La baleine gît sur un bateau, entourée de trois pêcheurs.

La première baleine pêchée au Japon en 30 ans arrive au port de Kushiro.

Photo : AFP/Getty Images / Kazuhiro Nogi

Radio-Canada

Une baleine de Minke de huit mètres a été rapportée lundi au port de Kushiro, sur l'île d'Hokkaido, au nord du Japon, inaugurant la reprise de la chasse commerciale à la baleine après plus de trois décennies d'interruption.

Cinq navires baleiniers avaient quitté le port lundi matin. D'autres bateaux devaient par ailleurs quitter le port de Shimonoseki, dans le sud du Japon, et passer la majeure partie de l'été en mer.

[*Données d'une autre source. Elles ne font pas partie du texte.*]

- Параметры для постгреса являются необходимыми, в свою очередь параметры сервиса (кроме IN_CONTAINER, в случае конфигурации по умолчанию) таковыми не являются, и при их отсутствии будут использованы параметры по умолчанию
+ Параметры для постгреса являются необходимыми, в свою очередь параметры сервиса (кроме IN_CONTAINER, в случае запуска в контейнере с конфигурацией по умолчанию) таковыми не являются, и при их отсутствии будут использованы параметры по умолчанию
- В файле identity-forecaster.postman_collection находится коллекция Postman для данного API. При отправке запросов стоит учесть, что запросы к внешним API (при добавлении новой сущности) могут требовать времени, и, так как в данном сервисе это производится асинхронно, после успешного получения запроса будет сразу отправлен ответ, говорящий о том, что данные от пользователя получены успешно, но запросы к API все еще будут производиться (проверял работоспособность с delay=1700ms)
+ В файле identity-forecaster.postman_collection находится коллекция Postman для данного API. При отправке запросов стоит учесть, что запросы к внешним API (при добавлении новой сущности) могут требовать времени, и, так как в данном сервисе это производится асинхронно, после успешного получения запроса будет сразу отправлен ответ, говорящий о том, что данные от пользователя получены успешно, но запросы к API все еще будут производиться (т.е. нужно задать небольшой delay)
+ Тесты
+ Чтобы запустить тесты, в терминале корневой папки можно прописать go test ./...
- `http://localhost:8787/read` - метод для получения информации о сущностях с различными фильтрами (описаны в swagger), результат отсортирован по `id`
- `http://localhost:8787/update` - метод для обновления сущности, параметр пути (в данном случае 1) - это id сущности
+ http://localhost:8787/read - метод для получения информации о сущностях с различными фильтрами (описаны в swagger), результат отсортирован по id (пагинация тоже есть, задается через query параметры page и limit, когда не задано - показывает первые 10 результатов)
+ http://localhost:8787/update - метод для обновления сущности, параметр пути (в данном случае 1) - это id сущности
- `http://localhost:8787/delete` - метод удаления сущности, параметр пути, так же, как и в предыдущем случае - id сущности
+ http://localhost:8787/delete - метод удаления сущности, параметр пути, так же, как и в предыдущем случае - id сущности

Cette reprise de la chasse à la baleine fait suite à la décision prise six mois auparavant par le gouvernement japonais de quitter la Commission baleinière internationale (CBI) et de s'affranchir ainsi d'un moratoire.

« Nous estimons que les baleines sont des ressources marines comme les poissons et qu'elles sont utilisables, sur la base de critères scientifiques », a expliqué à l'AFP un responsable du ministère de l'Agriculture, des Forêts et de la Pêche.

« Nous déterminons des quotas de sorte à ne pas nuire aux espèces », a-t-il précisé. Le maximum d'ici décembre est fixé à 227 prises.

Tokyo n'avait jamais totalement renoncé à la pêche à la baleine, qui restait pratiquée, officiellement à des fins scientifiques, dans le Pacifique Nord et l'Antarctique.

Le Japon y avait commencé ses « missions de recherches » il y a respectivement 32 et 25 ans, se prévalant d'une « exception scientifique » tolérée par la CBI, même s'il était connu que les cétacés finissaient souvent sur les étals des vendeurs.

Maintenant que les recherches scientifiques sont abandonnées, les baleiniers devront changer de zone de pêche et n'aller harponner que dans la zone économique exclusive du Japon, et non plus en haute mer.

Dans une assiette, des tranches minces de lard de baleine sont servies avec un peu de vermicelles.

Du lard de baleine est servi dans un restaurant de Minamiboso.

Photo : Reuters / Issei Kato

Une viande qui n'est plus tellement prisée

La chair de baleine sera donc maintenant beaucoup plus accessible aux consommateurs japonais, bien que les amateurs ne soient pas forcément très nombreux.

Le secteur baleinier ne représente que 300 emplois directs au Japon, et les prises annuelles étaient jusqu'à présent de 5000 tonnes, soit 40 à 50 grammes seulement par habitant, ce qui ne représente que 0,1 % de la consommation totale de viande, selon des données gouvernementales.

Plusieurs, comme Joji Morishita, ancien commissaire du Japon à la CBI, se demandent d'ailleurs si la pêche commerciale est encore viable au Japon. Elle y est toutefois défendue comme une tradition à préserver. 

Seulement deux autres pays à travers le monde pêchaient toujours la baleine l'an dernier : la Norvège et l'Islande. L'Islande s'abstiendra cependant cette année de la chasser, pour la première fois depuis 2002, les deux entreprises islandaises spécialisées dans ce domaine ayant décidé de renoncer à la saison 2019.